I wish bk-DOB would hit the market

Apparently the Bk-DOx wouldn't be active. This is a quote from Shulgin:

"Your idea of making analogues of the psychoactive amphetamines with the carbonyl that is characteristic of CAT would probably be a disappointment. Cathinone itself is rather unstable because there is a primary amine and a ketone in the same molecule. It will tend to dimerize and become inactive. In the example of METHYLONE (as with methcathinone) the amine is a secondary amine and the compound is quite stable. But all of the psychoactive amphetamines (except for MDMA) are primary amines."
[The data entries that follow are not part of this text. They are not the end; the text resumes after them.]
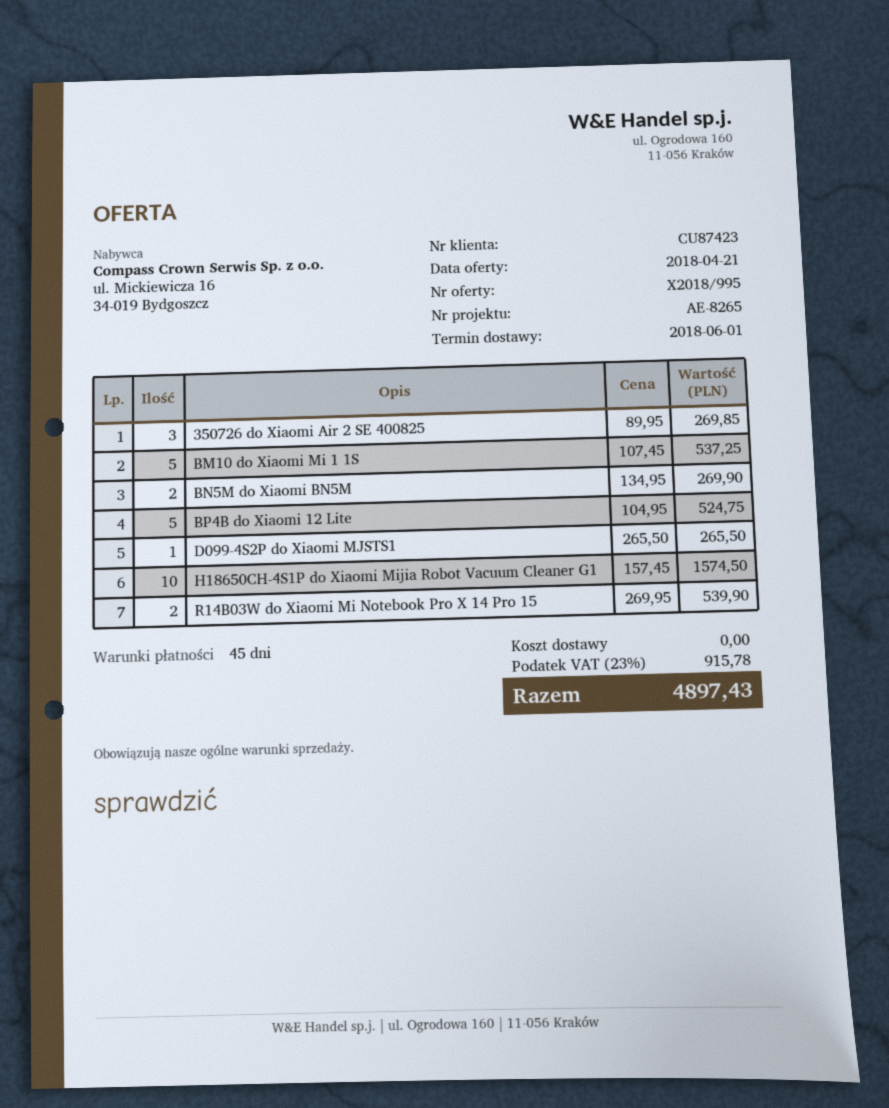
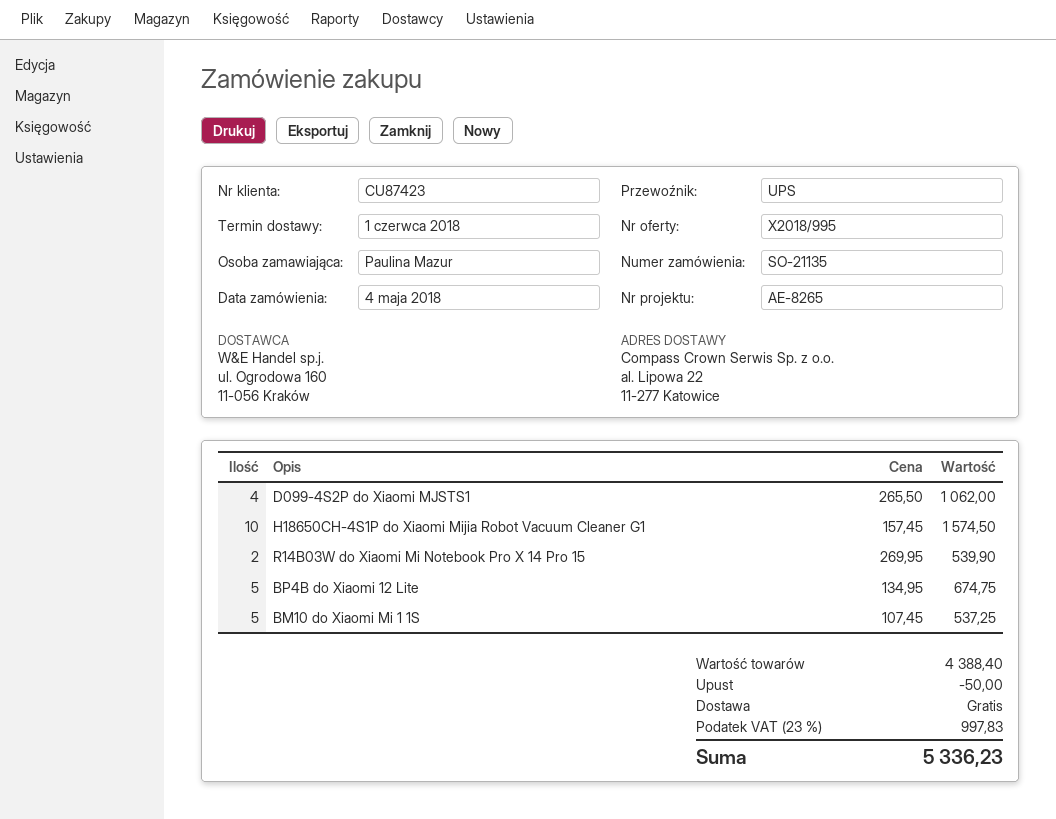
350726 do Xiaomi Air 2 SE 400825: 3 x 89.95 = 269.85 -> none
BN5M do Xiaomi BN5M: 2 x 134.95 = 269.90 -> none
BP4B do Xiaomi 12 Lite: 5 x 104.95 = 524.75 -> 5 x 134.95 = 674.75
D099-4S2P do Xiaomi MJSTS1: 1 x 265.50 = 265.50 -> 4 x 265.50 = 1062.00
discount: none -> 50.00
tax: 23% = 915.78 -> 23% = 997.83
total: 4897.43 -> 5336.23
It was an answer to a question someone made to him online. The original answer can be found here: Ask Dr. Shulgin Online (cognitiveliberty.org)

 

[simstim]

Apparently the Bk-DOx wouldn't be active. This is a quote from Shulgin:

"Your idea of making analogues of the psychoactive amphetamines with the carbonyl that is characteristic of CAT would probably be a disappointment. Cathinone itself is rather unstable because there is a primary amine and a ketone in the same molecule. It will tend to dimerize and become inactive. In the example of METHYLONE (as with methcathinone) the amine is a secondary amine and the compound is quite stable. But all of the psychoactive amphetamines (except for MDMA) are primary amines."

It was an answer to a question someone made to him online. The original answer can be found here: Ask Dr. Shulgin Online (cognitiveliberty.org)

I've read that before but bk-2c-b disproves his theory about it being a disappointment. And bk-2c-b is unstable compared to most chems. Also Shulgin never said it would be inactive just a disappointment.